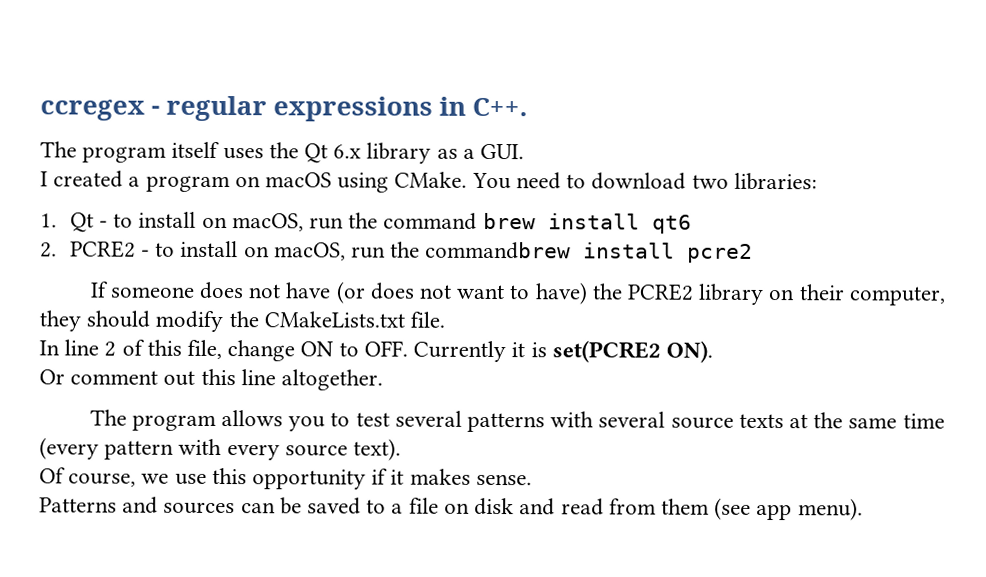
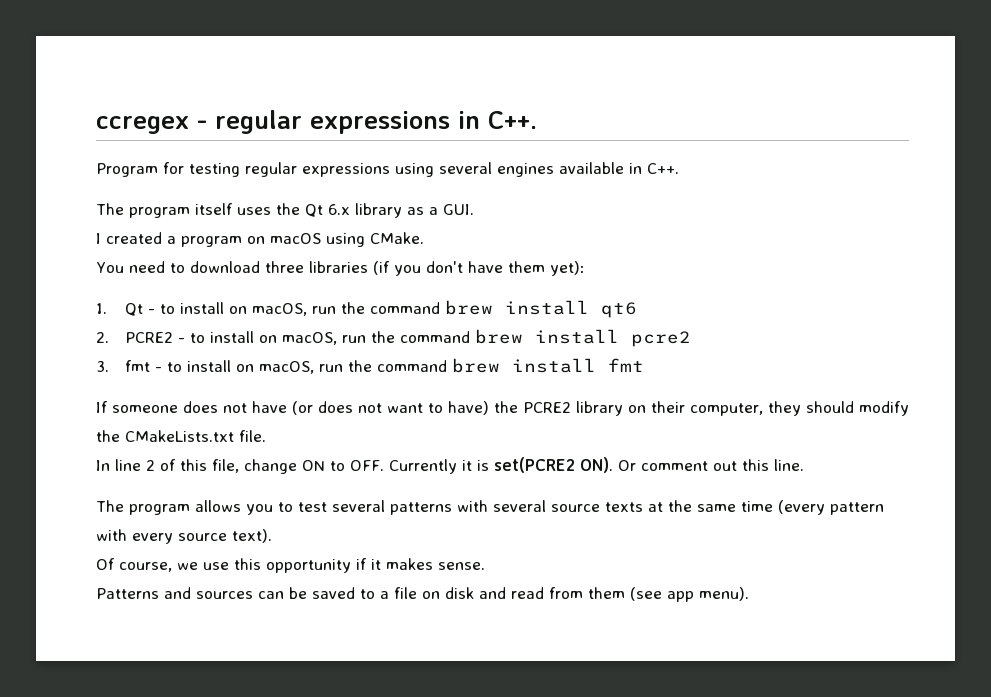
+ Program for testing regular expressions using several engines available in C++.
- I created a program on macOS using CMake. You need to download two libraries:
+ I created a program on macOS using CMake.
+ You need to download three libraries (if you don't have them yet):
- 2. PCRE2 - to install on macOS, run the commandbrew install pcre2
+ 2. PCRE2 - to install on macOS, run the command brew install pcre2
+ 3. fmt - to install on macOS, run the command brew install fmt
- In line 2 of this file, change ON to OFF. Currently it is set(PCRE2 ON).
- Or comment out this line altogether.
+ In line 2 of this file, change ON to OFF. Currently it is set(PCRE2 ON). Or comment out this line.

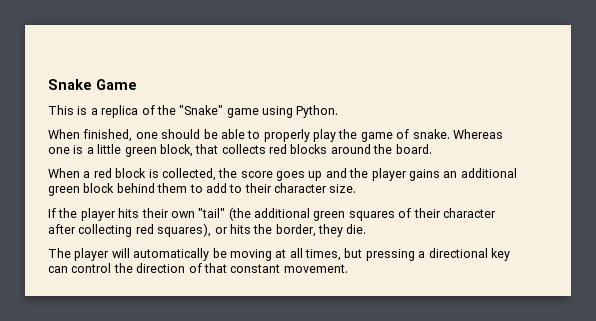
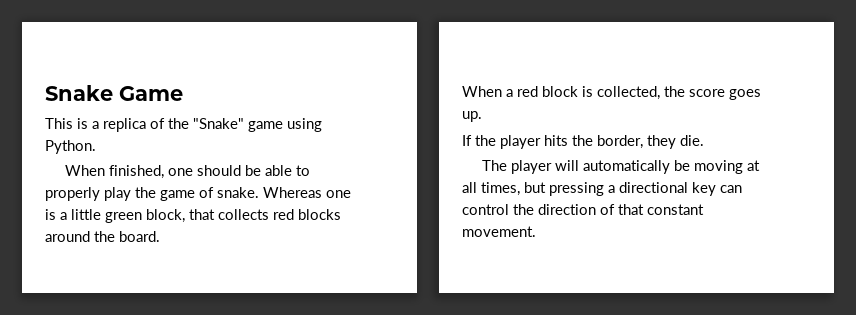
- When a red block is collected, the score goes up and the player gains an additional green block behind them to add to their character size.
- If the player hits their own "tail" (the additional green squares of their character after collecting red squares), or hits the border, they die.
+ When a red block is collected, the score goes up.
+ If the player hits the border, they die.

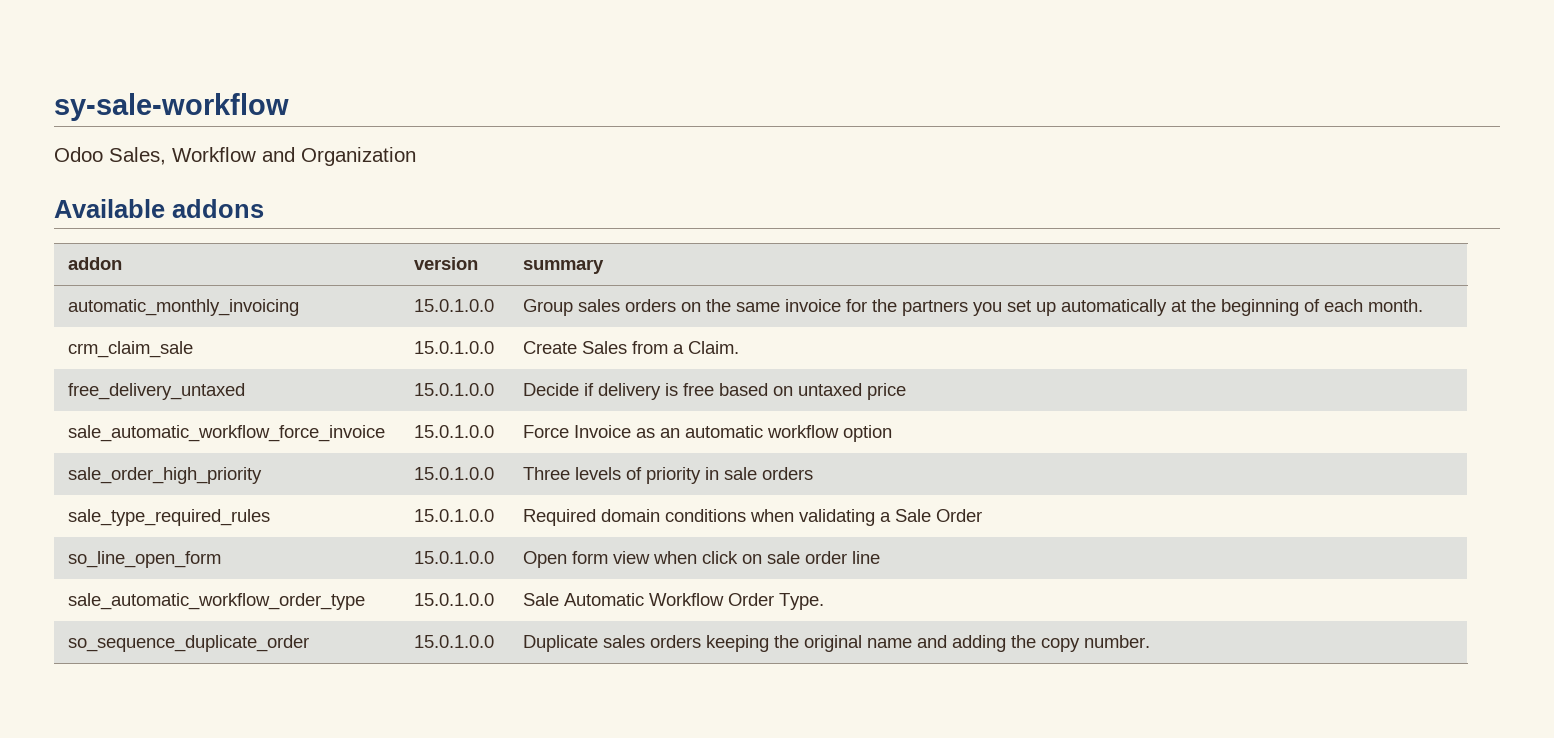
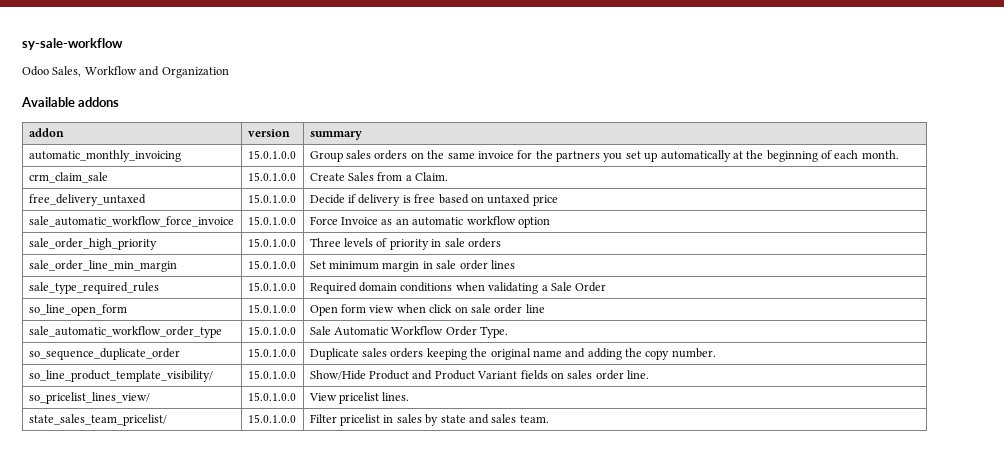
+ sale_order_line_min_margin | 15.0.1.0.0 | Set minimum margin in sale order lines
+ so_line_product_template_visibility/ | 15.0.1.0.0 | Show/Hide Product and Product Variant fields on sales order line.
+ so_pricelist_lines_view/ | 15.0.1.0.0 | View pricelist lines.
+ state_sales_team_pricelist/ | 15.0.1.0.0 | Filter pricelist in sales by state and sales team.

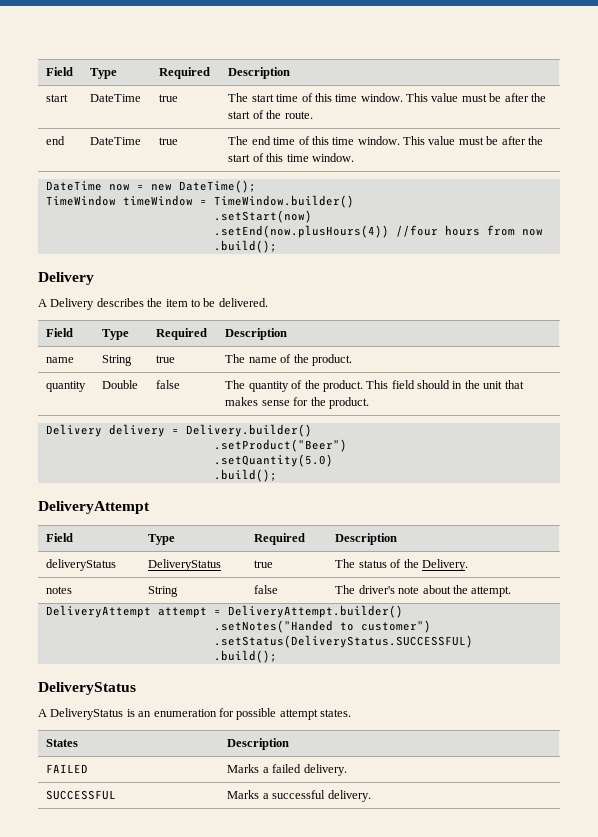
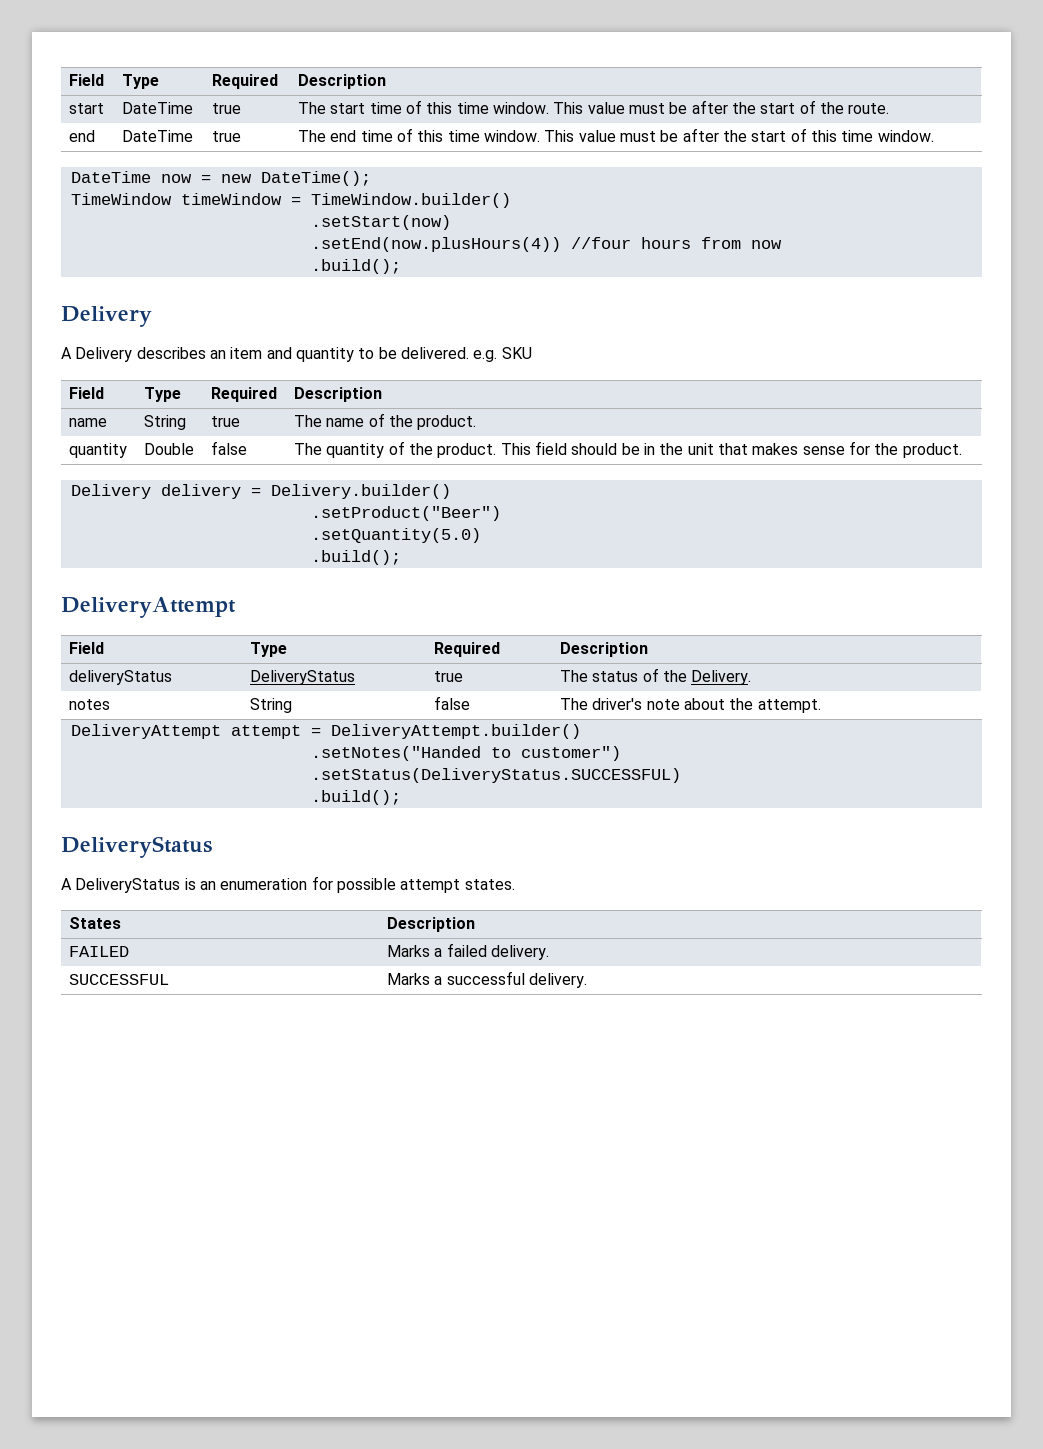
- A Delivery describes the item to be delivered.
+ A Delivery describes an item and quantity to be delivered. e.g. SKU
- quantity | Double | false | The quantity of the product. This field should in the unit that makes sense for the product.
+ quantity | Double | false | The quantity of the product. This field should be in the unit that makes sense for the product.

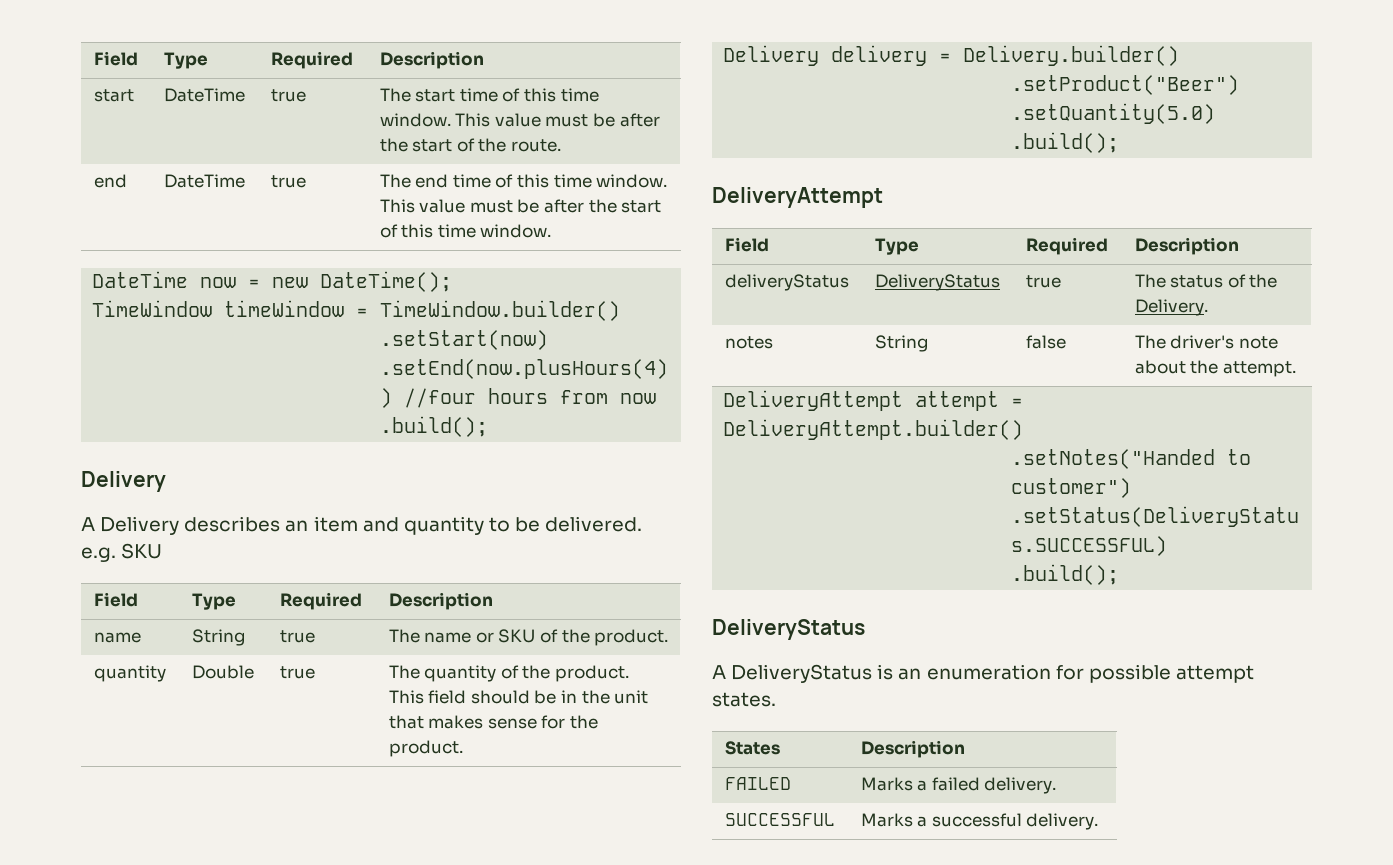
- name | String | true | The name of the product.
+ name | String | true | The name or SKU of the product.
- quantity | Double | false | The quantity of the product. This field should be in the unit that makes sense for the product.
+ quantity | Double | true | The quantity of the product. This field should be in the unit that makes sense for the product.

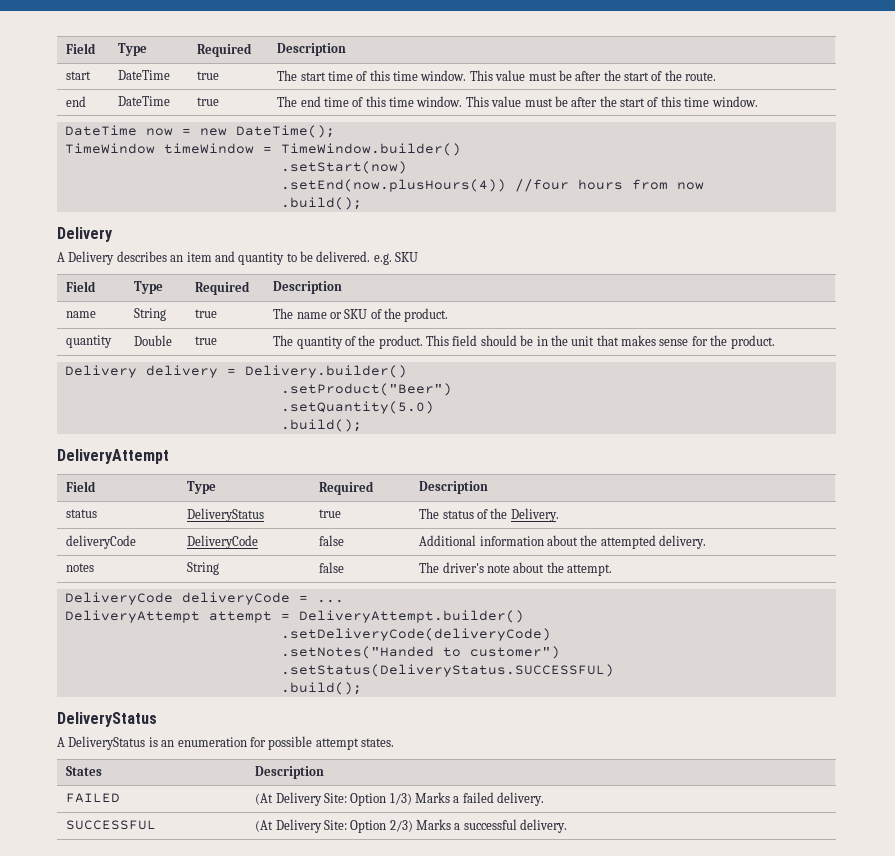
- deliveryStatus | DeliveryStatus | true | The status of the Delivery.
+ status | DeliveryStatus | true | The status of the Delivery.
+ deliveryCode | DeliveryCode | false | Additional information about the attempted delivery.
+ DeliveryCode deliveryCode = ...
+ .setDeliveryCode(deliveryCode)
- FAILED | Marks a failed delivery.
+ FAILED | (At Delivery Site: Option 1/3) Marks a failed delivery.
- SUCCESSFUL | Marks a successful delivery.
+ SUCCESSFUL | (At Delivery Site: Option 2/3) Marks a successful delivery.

• WORK INSTRUCTION: With pictures removed, write out exactly each line of the entries from the first through the line that holds "to download three".

• WRITTEN REPLY:
+ Program for testing regular expressions using several engines available in C++.
- I created a program on macOS using CMake. You need to download two libraries:
+ I created a program on macOS using CMake.
+ You need to download three libraries (if you don't have them yet):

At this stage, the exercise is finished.